All in my opinion of course!


----------



## So_Cynical (13 October 2016)

Added CM8 to a watch list a couple of weeks ago, cant remember why...must have a decent look.


----------



## swami2 (14 October 2016)

So_Cynical said:


> Added CM8 to a watch list a couple of weeks ago, cant remember why...must have a decent look.




Start with their financials the covenants surrounding their debts.
Then their modus operandi of their subscription model.
A look into the history of the CEO's former company would be advisable as well.

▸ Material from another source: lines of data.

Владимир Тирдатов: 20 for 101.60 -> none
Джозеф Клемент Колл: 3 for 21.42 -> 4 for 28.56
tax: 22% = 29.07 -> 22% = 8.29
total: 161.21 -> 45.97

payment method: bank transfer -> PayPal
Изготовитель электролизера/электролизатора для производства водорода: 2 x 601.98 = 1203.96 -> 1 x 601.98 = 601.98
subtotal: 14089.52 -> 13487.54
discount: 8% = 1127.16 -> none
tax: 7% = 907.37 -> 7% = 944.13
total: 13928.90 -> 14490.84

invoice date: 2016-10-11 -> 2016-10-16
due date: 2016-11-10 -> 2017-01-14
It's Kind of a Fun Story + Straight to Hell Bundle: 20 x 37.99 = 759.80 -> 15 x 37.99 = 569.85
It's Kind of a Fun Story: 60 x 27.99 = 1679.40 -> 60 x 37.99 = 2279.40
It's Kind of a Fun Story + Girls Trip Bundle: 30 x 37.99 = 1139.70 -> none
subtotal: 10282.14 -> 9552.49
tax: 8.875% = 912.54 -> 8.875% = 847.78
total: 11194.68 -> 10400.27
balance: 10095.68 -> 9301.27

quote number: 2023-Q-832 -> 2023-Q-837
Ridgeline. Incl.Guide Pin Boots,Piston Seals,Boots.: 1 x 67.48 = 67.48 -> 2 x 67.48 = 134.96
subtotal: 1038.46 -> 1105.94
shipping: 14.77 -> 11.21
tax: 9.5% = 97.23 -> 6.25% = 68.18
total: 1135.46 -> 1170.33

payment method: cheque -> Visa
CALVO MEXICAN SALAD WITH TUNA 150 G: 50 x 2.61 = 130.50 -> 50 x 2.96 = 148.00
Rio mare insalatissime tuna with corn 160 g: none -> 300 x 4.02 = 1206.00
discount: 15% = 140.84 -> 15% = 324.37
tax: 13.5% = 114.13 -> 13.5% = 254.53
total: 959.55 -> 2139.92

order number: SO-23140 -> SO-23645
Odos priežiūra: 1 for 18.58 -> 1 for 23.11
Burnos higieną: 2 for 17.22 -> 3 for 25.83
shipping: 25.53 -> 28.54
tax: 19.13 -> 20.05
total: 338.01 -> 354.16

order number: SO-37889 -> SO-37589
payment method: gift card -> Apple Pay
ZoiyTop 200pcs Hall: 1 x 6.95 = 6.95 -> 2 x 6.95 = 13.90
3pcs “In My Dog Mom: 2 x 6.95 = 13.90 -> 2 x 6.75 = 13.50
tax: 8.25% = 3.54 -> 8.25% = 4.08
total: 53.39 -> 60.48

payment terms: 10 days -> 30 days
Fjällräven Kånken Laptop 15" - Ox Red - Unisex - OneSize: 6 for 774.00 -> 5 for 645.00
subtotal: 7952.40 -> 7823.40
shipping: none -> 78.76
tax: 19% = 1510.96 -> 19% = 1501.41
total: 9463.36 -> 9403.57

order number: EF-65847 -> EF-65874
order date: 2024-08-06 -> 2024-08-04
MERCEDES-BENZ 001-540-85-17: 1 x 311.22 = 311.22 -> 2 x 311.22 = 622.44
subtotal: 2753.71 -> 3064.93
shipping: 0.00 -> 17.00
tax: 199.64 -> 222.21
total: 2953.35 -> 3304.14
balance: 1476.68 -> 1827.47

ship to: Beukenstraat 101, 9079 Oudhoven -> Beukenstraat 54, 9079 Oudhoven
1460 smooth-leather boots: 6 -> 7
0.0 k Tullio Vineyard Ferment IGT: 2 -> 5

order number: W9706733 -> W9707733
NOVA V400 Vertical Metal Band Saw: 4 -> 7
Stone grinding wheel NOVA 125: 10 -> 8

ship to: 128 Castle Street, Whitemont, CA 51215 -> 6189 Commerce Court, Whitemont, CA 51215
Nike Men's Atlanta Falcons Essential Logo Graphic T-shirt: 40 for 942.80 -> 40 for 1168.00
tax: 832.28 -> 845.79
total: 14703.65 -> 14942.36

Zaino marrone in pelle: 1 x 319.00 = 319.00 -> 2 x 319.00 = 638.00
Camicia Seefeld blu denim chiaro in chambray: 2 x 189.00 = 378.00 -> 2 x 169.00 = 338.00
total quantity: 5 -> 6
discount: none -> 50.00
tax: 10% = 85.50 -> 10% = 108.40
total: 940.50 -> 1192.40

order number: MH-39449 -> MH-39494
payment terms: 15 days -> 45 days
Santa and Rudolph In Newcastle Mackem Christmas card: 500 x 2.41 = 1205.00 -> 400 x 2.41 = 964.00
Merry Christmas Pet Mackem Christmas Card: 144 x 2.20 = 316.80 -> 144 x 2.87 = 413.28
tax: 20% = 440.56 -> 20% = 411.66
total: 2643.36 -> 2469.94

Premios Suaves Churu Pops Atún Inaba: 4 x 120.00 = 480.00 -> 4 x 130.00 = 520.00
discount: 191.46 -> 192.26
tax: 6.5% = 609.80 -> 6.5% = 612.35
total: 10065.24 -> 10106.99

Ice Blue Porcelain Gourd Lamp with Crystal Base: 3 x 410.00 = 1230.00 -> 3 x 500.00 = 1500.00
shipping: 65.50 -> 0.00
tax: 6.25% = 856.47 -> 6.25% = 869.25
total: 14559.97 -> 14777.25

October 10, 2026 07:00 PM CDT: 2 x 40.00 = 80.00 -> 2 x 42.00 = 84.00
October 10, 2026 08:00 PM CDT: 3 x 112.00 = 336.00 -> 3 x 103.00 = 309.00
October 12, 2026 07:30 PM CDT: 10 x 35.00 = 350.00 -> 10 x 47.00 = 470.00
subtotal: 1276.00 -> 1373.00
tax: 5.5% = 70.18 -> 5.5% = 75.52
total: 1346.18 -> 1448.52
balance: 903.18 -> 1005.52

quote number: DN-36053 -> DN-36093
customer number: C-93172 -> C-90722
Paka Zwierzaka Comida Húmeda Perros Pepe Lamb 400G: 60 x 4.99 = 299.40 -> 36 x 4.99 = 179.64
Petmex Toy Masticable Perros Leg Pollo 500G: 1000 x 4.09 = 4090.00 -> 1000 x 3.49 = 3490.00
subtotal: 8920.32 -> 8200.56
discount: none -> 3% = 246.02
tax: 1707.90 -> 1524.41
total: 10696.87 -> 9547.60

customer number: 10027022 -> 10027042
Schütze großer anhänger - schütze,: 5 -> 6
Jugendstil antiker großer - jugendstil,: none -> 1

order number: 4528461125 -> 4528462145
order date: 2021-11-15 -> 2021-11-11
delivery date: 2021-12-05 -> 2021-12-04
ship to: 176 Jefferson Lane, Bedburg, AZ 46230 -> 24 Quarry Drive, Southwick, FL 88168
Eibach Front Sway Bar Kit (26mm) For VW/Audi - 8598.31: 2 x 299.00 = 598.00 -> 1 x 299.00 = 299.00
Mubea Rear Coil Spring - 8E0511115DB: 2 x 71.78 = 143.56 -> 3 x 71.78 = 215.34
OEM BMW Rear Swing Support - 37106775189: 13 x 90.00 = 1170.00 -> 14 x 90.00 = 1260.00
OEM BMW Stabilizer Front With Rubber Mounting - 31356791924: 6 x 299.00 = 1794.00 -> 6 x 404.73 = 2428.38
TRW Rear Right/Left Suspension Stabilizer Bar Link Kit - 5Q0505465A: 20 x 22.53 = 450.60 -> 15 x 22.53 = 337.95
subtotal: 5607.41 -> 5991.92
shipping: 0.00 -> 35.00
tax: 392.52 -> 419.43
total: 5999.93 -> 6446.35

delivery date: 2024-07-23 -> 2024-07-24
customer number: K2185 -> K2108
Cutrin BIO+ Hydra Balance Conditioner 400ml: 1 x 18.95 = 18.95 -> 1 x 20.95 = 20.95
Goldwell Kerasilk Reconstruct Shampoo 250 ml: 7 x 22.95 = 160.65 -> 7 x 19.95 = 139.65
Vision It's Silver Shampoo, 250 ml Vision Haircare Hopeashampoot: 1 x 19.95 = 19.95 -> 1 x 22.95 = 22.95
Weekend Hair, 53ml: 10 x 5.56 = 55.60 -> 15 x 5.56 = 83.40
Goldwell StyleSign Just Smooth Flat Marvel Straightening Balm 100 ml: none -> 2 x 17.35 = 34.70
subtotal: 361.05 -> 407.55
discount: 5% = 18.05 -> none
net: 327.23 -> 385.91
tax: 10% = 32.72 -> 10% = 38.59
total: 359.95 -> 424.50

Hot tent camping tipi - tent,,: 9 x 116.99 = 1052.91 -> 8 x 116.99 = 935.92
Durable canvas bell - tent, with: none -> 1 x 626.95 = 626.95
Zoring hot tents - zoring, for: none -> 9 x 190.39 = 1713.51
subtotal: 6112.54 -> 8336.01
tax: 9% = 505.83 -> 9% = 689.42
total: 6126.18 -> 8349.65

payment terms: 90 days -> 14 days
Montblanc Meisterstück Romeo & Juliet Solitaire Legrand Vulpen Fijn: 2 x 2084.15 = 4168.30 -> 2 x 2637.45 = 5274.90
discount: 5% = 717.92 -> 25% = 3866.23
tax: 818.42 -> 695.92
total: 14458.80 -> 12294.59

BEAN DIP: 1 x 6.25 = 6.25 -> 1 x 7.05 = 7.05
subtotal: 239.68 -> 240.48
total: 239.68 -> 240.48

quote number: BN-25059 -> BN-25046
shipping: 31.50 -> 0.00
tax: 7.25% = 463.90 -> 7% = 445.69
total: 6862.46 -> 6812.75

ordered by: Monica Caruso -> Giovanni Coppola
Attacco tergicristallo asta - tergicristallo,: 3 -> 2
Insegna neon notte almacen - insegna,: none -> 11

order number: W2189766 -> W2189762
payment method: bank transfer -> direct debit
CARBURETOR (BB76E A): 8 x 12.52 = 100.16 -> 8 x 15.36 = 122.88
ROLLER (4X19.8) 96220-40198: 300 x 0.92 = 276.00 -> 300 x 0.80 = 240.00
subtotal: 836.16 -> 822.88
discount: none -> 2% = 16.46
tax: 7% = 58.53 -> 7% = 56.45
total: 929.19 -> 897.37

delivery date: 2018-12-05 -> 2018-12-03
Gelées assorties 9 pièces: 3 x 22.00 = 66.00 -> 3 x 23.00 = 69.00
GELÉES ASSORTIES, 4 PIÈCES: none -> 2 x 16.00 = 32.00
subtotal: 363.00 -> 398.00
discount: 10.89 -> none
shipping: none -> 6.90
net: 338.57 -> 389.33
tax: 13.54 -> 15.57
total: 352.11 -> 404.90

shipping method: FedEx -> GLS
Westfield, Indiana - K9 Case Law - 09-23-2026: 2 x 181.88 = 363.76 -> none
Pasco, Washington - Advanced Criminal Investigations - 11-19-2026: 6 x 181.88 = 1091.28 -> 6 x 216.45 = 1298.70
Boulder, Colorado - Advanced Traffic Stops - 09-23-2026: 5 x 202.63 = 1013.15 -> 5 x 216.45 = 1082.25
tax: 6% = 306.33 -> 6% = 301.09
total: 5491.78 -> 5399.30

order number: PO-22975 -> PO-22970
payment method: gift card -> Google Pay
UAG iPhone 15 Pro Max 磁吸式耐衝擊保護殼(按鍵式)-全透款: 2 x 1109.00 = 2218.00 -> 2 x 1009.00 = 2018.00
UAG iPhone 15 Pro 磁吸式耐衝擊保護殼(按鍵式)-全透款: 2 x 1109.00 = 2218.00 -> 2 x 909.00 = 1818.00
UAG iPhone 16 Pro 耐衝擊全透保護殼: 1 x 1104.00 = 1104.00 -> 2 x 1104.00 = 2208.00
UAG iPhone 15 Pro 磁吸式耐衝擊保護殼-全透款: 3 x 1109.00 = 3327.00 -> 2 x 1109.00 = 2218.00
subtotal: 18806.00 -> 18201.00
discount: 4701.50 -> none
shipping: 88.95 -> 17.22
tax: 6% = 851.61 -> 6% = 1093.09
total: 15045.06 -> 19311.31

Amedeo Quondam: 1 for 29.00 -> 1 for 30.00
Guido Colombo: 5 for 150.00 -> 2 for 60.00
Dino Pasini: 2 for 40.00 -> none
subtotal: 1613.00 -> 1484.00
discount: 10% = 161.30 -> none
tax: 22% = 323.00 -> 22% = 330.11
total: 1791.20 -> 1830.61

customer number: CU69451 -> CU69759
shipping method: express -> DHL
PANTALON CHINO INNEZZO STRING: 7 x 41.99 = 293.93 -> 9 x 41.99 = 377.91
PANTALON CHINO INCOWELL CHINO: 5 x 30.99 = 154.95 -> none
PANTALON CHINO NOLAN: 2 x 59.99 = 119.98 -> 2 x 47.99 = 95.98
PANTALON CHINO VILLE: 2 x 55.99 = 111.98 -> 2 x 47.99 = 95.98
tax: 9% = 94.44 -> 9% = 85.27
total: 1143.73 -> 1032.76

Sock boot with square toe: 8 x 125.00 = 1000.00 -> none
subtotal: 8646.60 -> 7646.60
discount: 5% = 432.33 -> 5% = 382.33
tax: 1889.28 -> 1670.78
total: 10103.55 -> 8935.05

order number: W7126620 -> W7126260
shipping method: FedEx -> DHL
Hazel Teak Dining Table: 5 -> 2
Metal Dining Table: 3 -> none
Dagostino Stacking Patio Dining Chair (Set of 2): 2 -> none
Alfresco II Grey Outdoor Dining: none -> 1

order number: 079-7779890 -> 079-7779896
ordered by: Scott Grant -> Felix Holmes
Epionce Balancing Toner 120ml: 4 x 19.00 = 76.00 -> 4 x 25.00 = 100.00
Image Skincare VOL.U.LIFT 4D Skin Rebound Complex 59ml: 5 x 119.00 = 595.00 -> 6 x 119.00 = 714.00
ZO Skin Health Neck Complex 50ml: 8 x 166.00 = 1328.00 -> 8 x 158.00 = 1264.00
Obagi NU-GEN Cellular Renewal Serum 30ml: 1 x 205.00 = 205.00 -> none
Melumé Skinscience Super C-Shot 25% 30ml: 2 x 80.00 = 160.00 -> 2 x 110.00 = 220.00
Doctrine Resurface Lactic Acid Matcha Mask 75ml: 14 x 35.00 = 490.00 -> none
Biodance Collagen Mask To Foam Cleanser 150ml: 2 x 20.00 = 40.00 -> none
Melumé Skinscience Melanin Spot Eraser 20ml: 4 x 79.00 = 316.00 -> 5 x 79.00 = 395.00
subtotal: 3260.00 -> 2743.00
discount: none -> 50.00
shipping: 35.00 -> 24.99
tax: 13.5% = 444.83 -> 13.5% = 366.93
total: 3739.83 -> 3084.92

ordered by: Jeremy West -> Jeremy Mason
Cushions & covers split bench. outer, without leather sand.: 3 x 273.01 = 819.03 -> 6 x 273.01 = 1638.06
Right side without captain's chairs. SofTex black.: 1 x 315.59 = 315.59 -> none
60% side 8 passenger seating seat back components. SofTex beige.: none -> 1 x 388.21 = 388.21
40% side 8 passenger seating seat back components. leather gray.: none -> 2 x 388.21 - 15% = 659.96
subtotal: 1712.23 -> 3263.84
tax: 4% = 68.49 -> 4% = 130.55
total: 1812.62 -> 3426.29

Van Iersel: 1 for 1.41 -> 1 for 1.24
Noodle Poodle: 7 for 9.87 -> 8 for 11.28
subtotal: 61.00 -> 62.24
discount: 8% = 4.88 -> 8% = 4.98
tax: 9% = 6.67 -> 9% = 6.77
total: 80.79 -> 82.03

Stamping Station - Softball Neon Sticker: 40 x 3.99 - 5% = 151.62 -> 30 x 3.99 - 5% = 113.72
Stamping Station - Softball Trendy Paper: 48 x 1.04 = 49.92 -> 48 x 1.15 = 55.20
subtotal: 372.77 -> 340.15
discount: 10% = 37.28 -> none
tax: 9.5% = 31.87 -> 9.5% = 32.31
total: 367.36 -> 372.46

Love your name by the way. It's how I feel.


----------



## swami2 (20 October 2016)

*Re: CM8 - Crowd Mobile Capital Raise Fail*

CrowdMobile tried to raise 1.5 million from it's shareholders by offering 9,600,000 shares @16 cents each.
Only 640,000 were applied for.
Underwriters (the directors)are committed to take 3.1 million which must be a shock to their system.

The raising of only 600K must put them perilously close to breaching their convertible note covenants of having $3 million cash in the kitty at all times.

Interesting times ahead!


----------



## swami2 (28 October 2016)

*Re: CM8 - Crowd Mobile Capital Raise Fail*

10 days after rights closure, only one director has fronted up with the underwriting and it's not founder and ceo and chief spruiker Dom Carosa.
C'mon Dom, support the CR like you encouraged all Mum's and Dads to.
With the equivalent of $834,000 in salary for 2106, you shouldn't be short of a penny.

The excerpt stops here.